Much like your dedication to filling Tyrion Lannister’s wineskin, most of your job here involves drinking vessels. In an early scene in which Kathleen serves John lunch, he asks for his wine in a crystal glass. Later, when Miss Julie orders John to serve her a beer, he pours it into an earthenware mug. These class distinctions are constantly at play. After their affair is consummated and Miss Julie realizes she is a ruined woman, John shuns her by saying that intimacy between the working class doesn’t mean anything, but for the aristocracy, it means everything.

Every scheme to save reputations is marked by one of the characters pulling out glasses from the cupboard and something dark and alcoholic from a dusty bottle. Here is where your skills must have been seriously tested. You no doubt had many a conversation with the script supervisor before each take to determine exactly how much alcohol needed to be in each goblet. While watching Chastain and Farrell treating each other so brutally day after day, were you ever tempted to switch their fake wine with the real stuff? Did you secretly long for a stiff drink yourself? I know after more than two hours of watching their bleak struggle I was begging for some relief.

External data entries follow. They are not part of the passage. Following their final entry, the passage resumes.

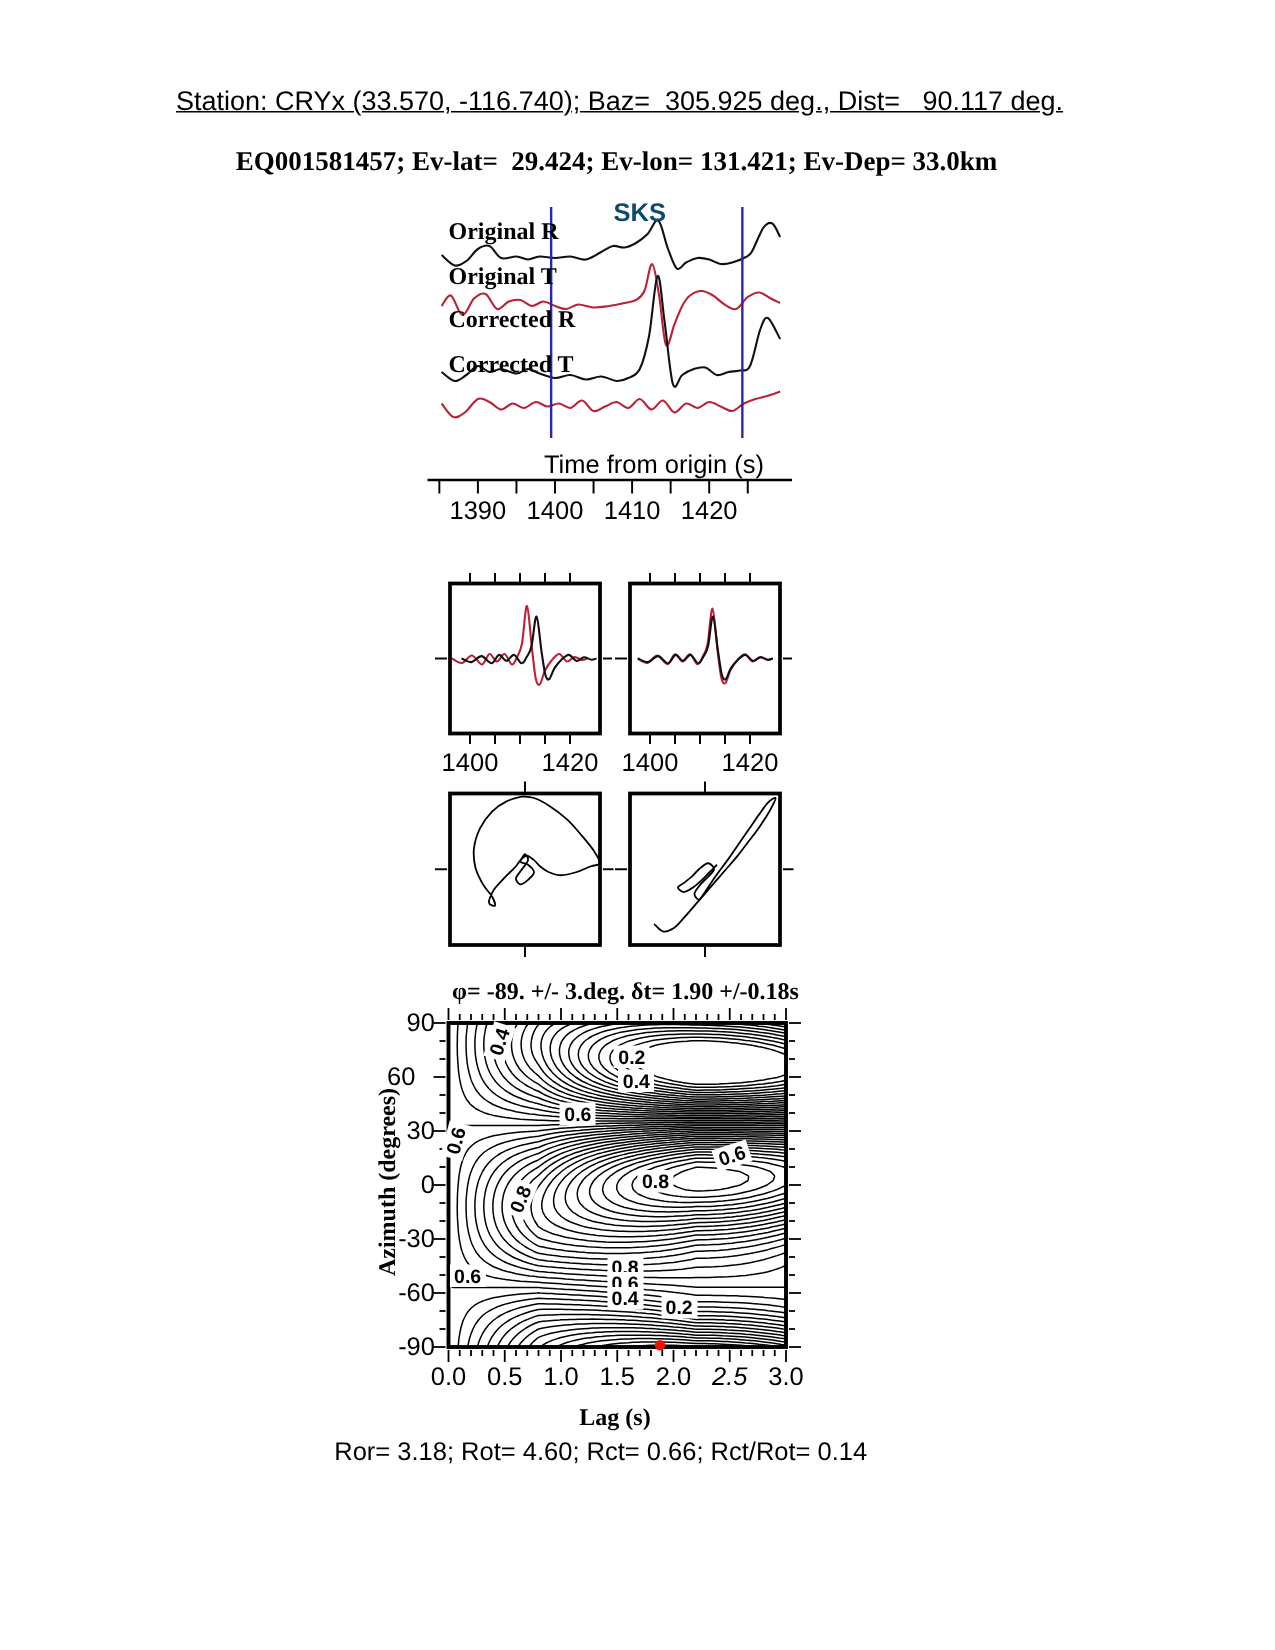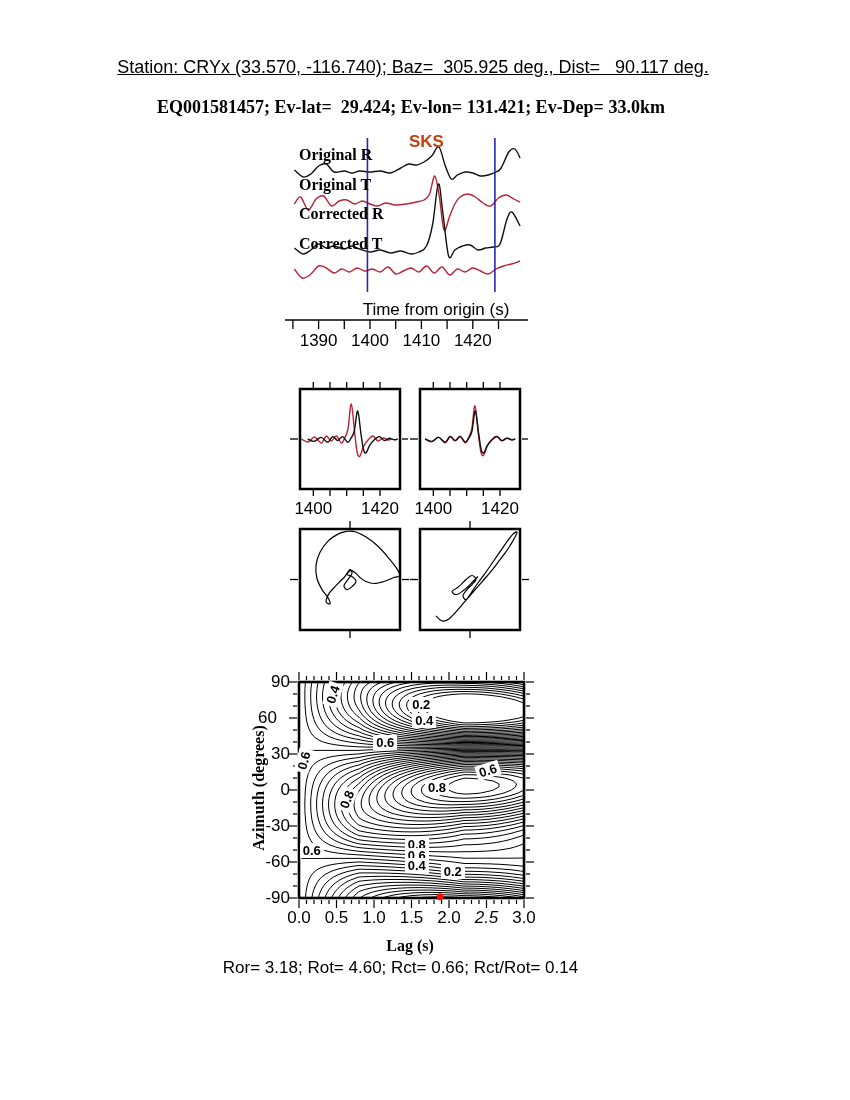--- a/index.html
+++ b/index.html
@@ -223,7 +223,7 @@
 
   <div class="lbl serifb18 ctr" style="left:0;top:97px;width:822px;">EQ001581457; Ev-lat=  29.424; Ev-lon= 131.421; Ev-Dep= 33.0km</div>
 
-  <div class="lbl" style="left:409px;top:132px;font:bold 17px 'Liberation Sans',sans-serif;color:#c2410c;">SKS</div>
+  <div class="lbl" style="left:409px;top:132px;font:bold 17px 'Liberation Sans',sans-serif;color:#0c4a6e;">SKS</div>
 
   <div class="lbl serifb16" style="left:299px;top:146px;">Original R</div>
   <div class="lbl serifb16" style="left:299px;top:176px;">Original T</div>

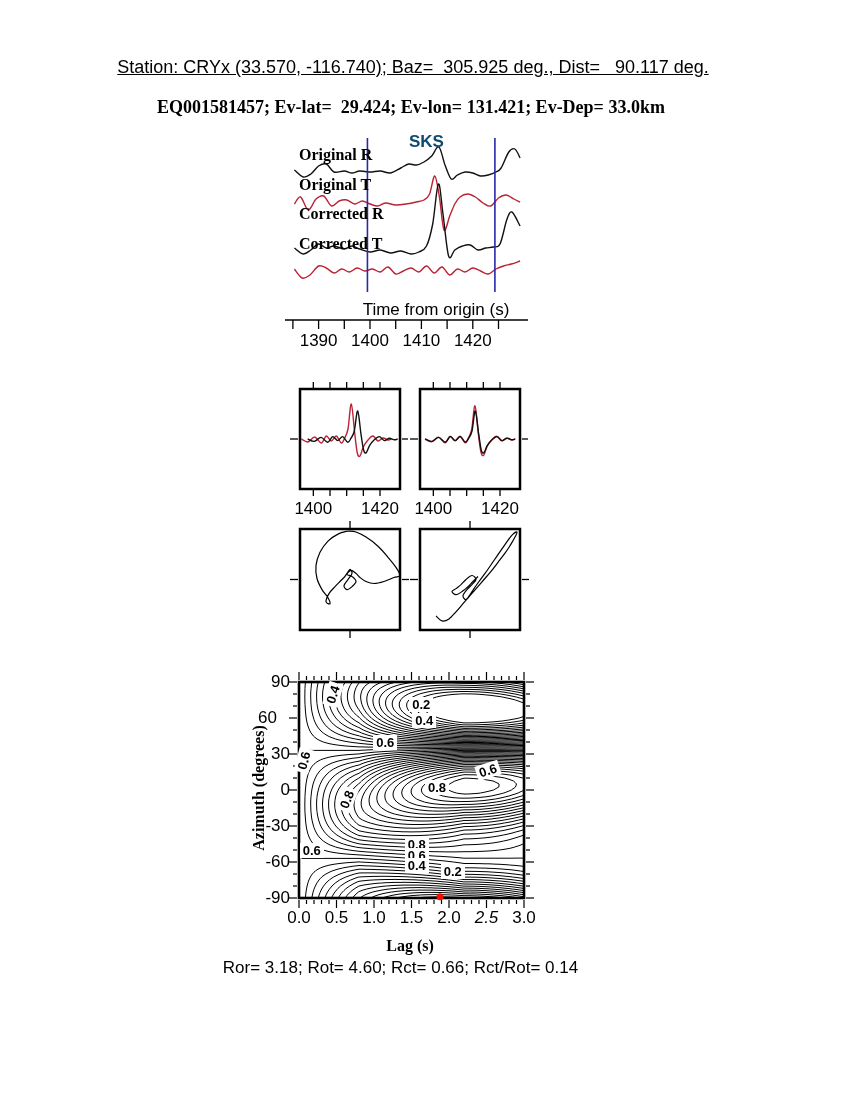--- a/index.html
+++ b/index.html
@@ -232,6 +232,7 @@
 
   <div class="lbl sans17 ctr" style="left:336px;top:300px;width:200px;">Time from origin (s)</div>
 
+  <div class="lbl serifb16 ctr" style="left:287px;top:653px;width:260px;">φ= -89. +/- 3.deg. δt= 1.90 +/-0.18s</div>
 
   <div class="lbl serifb16 ctr" style="left:179px;top:779px;width:160px;transform:rotate(-90deg);">Azimuth (degrees)</div>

By the third act, a pouch of money and a straight razor contribute to a tension already heightened by lust, loathing, and, of course, alcohol. It’s only a matter of time before these props bring the entire depressing scenario to an unsurprisingly grim conclusion. Ullmann tries to soften the rough edges by making the film look like a glowing 19th-century oil painting, and should be commended for her ability to draw out such tortured and raw performances. But as the film plods its way to its foregone and ugly conclusion, it seems she just didn’t know when to put it out of its misery. It’s a shame you couldn’t have handed her Chekhov’s gun. Or Tyrion’s wineskin.